◆ Source information ◆

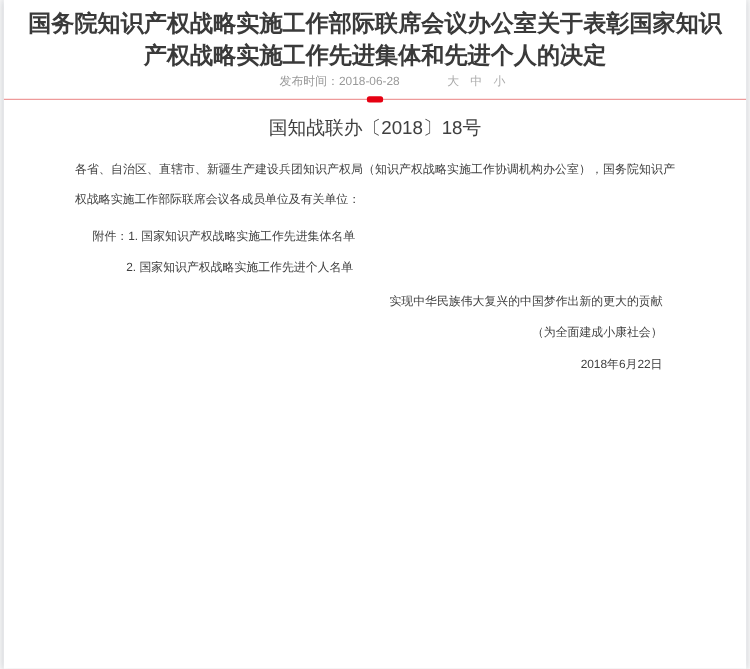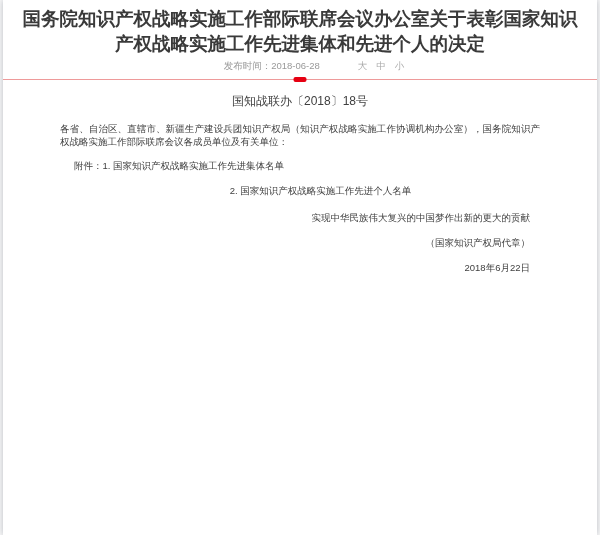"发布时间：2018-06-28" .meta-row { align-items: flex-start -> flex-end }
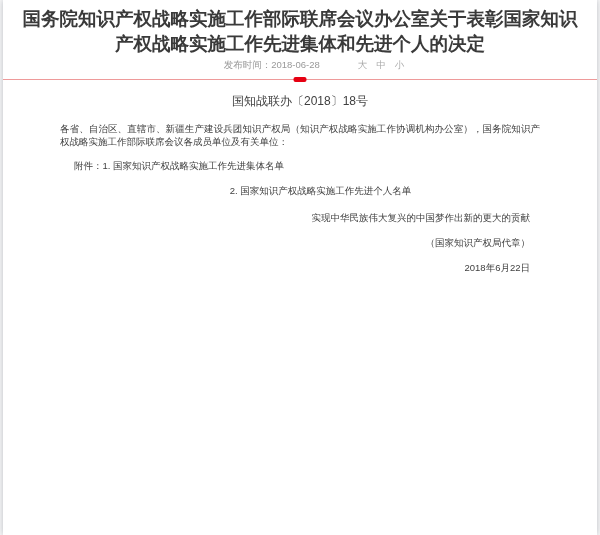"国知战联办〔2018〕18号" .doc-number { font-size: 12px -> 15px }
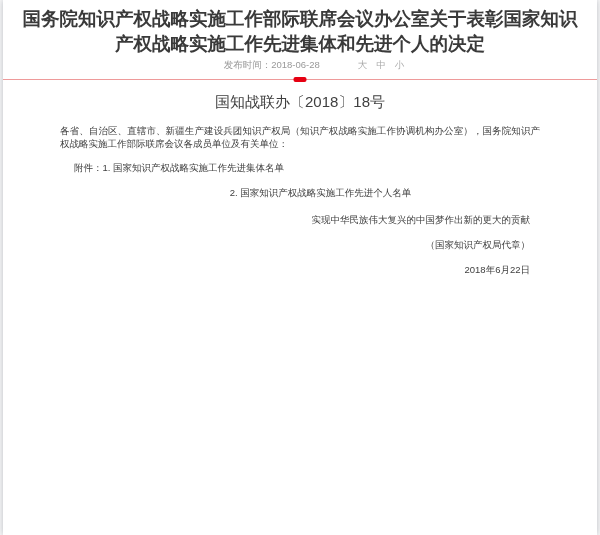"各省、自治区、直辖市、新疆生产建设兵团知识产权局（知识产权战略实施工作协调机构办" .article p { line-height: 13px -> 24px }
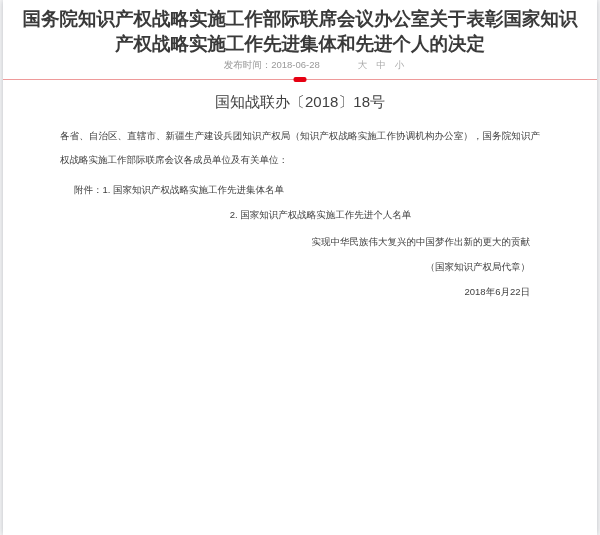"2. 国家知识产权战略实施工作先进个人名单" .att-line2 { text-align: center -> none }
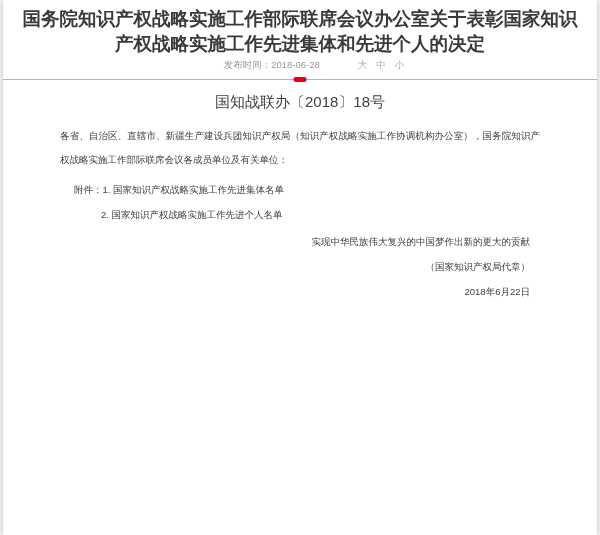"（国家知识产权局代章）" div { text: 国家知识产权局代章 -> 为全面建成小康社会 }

---

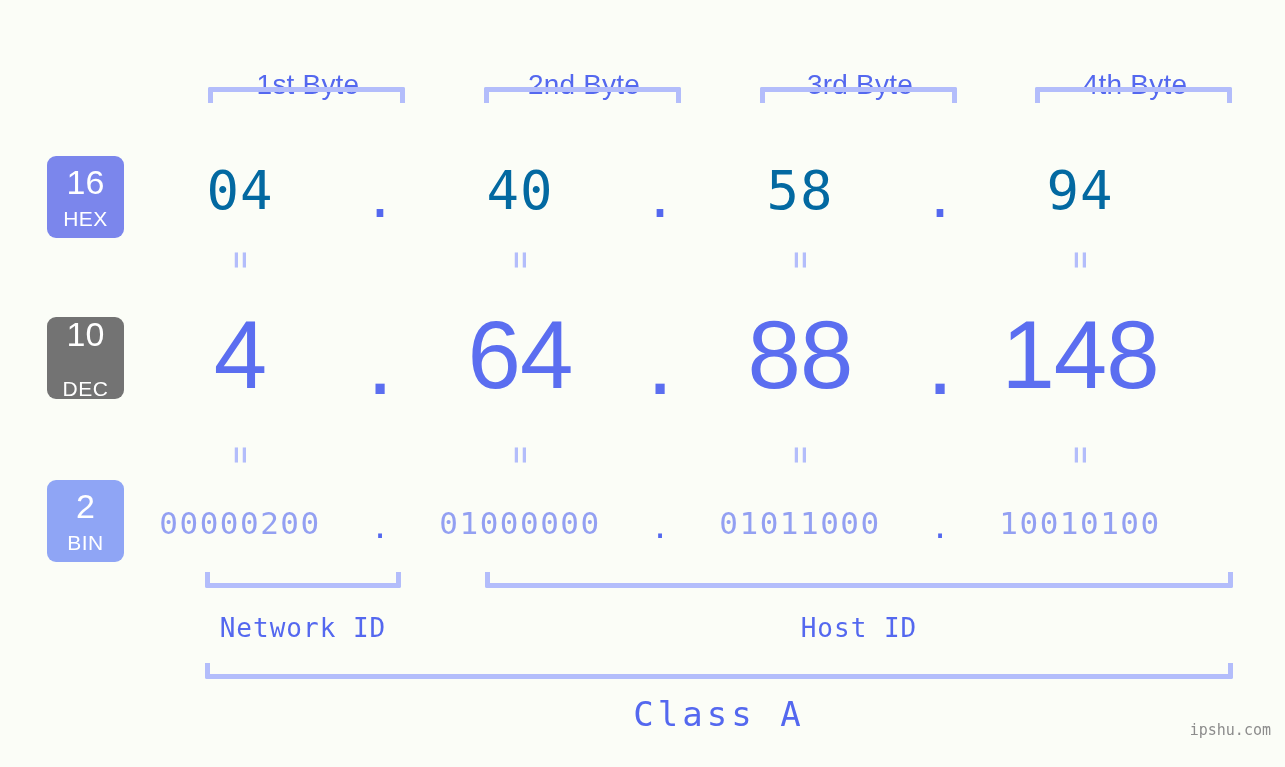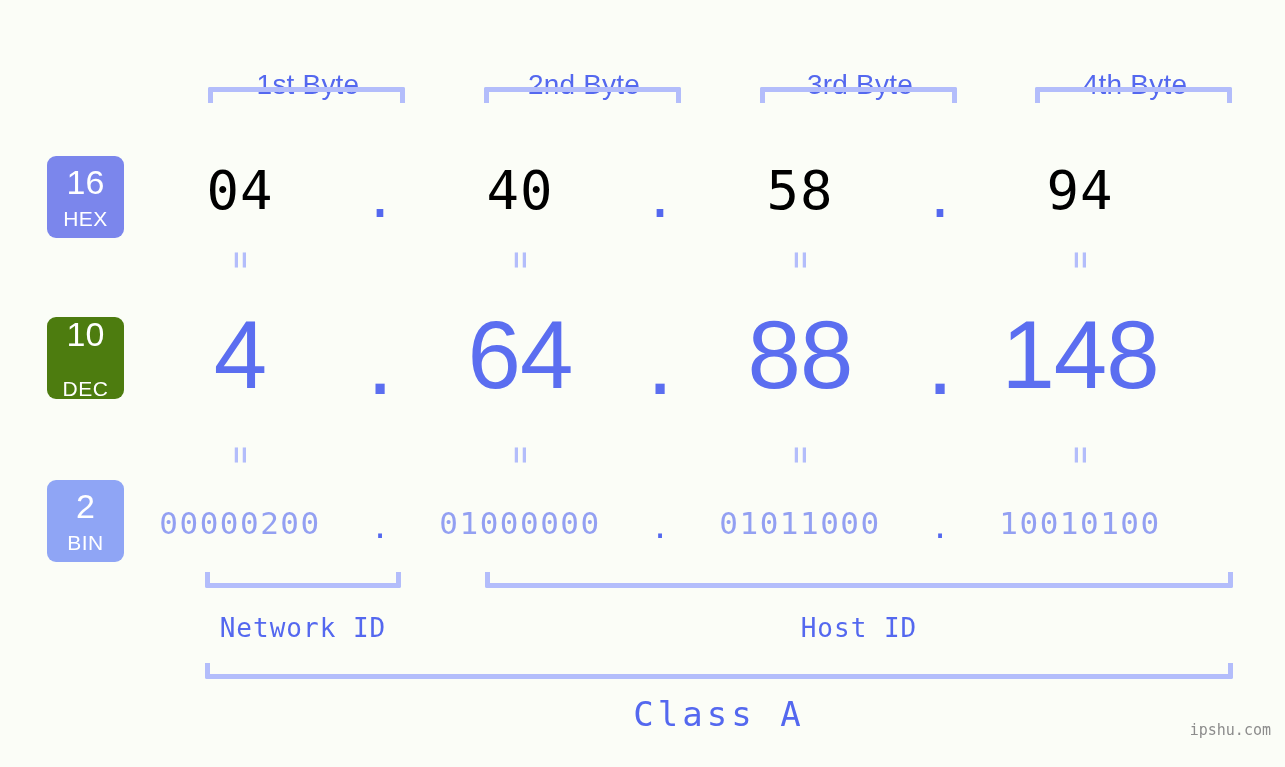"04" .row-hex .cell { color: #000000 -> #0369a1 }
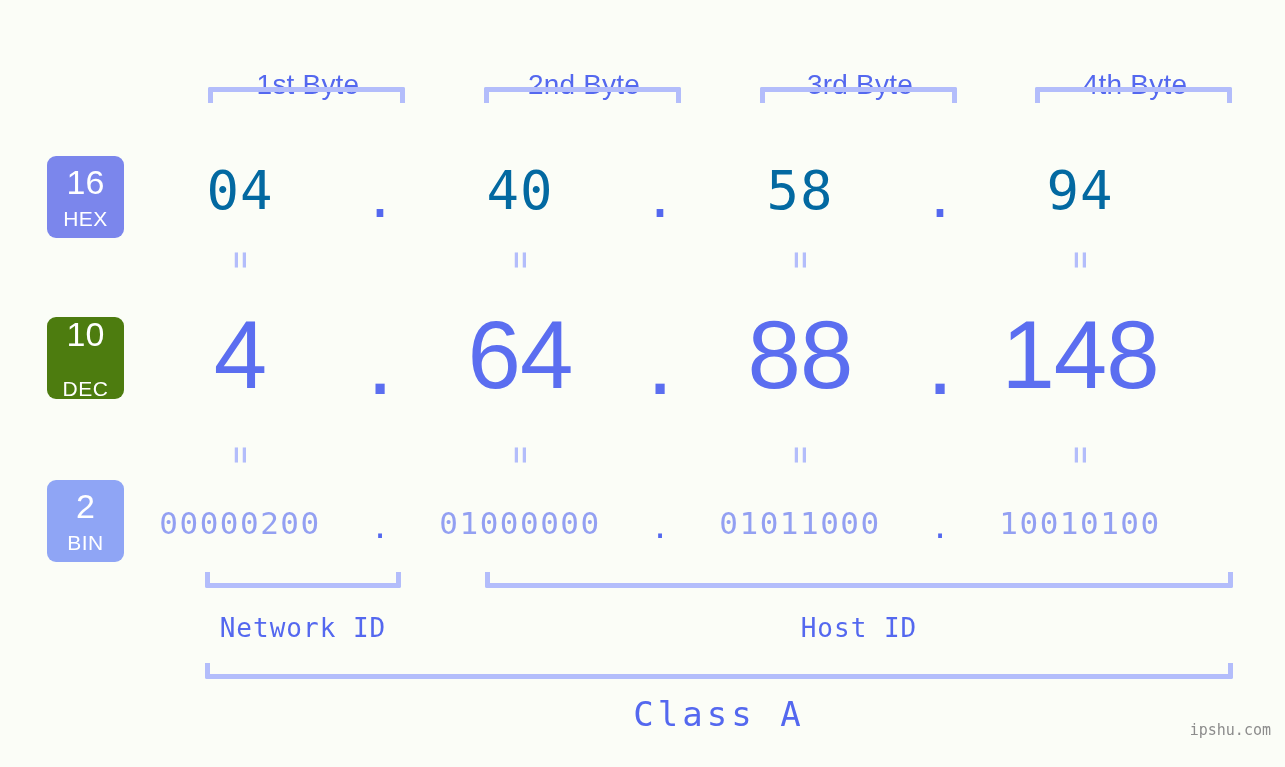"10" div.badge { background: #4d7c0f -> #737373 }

◆ Task prompt ◆
From the data above, retype only the lines starting with the line with "color: #000000 ->" and going on through the line with "background: #4d7c0f ->", exactly, leaving out the pictures.

◆ Answer below ◆
"04" .row-hex .cell { color: #000000 -> #0369a1 }
"10" div.badge { background: #4d7c0f -> #737373 }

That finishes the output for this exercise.